▶ **THE DATA**
▬▬▬
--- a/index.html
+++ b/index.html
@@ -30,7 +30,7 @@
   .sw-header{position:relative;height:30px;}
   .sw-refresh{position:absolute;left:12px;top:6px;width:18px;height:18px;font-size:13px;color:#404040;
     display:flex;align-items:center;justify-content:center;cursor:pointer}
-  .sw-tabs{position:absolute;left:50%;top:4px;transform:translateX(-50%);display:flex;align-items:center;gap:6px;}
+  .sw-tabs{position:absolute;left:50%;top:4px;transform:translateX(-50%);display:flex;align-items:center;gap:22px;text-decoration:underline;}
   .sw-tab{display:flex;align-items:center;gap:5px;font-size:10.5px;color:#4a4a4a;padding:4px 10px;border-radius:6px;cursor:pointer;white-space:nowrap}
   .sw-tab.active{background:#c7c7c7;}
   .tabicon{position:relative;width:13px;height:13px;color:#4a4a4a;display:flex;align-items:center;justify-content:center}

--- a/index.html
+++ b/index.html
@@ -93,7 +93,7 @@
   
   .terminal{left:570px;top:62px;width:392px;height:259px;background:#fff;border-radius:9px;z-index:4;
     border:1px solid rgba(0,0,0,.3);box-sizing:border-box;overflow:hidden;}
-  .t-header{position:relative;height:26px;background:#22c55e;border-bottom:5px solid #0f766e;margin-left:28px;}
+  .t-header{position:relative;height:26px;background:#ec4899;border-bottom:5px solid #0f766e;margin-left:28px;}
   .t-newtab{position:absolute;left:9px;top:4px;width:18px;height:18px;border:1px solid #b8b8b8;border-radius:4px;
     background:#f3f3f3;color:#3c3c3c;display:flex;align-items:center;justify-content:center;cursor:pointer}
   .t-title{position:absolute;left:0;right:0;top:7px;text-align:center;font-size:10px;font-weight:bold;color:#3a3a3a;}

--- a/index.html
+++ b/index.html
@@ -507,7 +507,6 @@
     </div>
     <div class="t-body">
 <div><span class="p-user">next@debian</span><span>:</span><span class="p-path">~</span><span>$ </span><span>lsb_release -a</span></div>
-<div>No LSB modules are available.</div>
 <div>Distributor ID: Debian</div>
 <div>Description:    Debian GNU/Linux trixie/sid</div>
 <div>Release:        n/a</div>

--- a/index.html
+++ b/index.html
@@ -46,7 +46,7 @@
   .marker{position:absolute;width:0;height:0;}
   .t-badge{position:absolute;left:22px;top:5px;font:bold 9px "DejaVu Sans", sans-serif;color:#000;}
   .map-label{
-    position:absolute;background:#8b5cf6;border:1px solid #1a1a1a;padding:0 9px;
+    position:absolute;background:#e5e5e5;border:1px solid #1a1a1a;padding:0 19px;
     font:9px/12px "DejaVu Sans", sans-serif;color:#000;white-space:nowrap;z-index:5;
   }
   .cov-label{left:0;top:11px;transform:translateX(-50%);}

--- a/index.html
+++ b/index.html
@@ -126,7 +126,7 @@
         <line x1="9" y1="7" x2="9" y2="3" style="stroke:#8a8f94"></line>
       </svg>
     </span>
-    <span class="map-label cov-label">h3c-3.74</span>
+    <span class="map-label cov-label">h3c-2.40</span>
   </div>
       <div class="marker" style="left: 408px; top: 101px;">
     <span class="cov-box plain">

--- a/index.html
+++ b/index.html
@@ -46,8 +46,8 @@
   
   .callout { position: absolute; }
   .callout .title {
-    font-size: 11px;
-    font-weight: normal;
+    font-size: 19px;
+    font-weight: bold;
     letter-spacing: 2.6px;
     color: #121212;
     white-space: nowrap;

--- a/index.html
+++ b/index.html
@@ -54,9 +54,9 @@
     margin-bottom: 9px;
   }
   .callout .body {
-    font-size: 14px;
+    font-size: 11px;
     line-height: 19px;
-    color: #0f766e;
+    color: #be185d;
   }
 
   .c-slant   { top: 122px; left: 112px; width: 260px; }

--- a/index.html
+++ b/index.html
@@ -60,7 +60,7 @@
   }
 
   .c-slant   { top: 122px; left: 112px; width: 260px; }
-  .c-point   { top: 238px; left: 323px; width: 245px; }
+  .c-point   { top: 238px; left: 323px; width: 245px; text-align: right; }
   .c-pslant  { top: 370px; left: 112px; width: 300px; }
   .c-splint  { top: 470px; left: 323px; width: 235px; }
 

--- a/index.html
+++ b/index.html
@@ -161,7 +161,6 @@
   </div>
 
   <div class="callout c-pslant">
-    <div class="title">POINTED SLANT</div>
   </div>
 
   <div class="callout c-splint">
▬▬▬
▶ **PROBLEM DESCRIPTION**
Retype exactly. Start at the line with "-161,7 +161,6 @@" and stop at the last line of the data.

▶ **RESULT**
@@ -161,7 +161,6 @@
   </div>
 
   <div class="callout c-pslant">
-    <div class="title">POINTED SLANT</div>
   </div>
 
   <div class="callout c-splint">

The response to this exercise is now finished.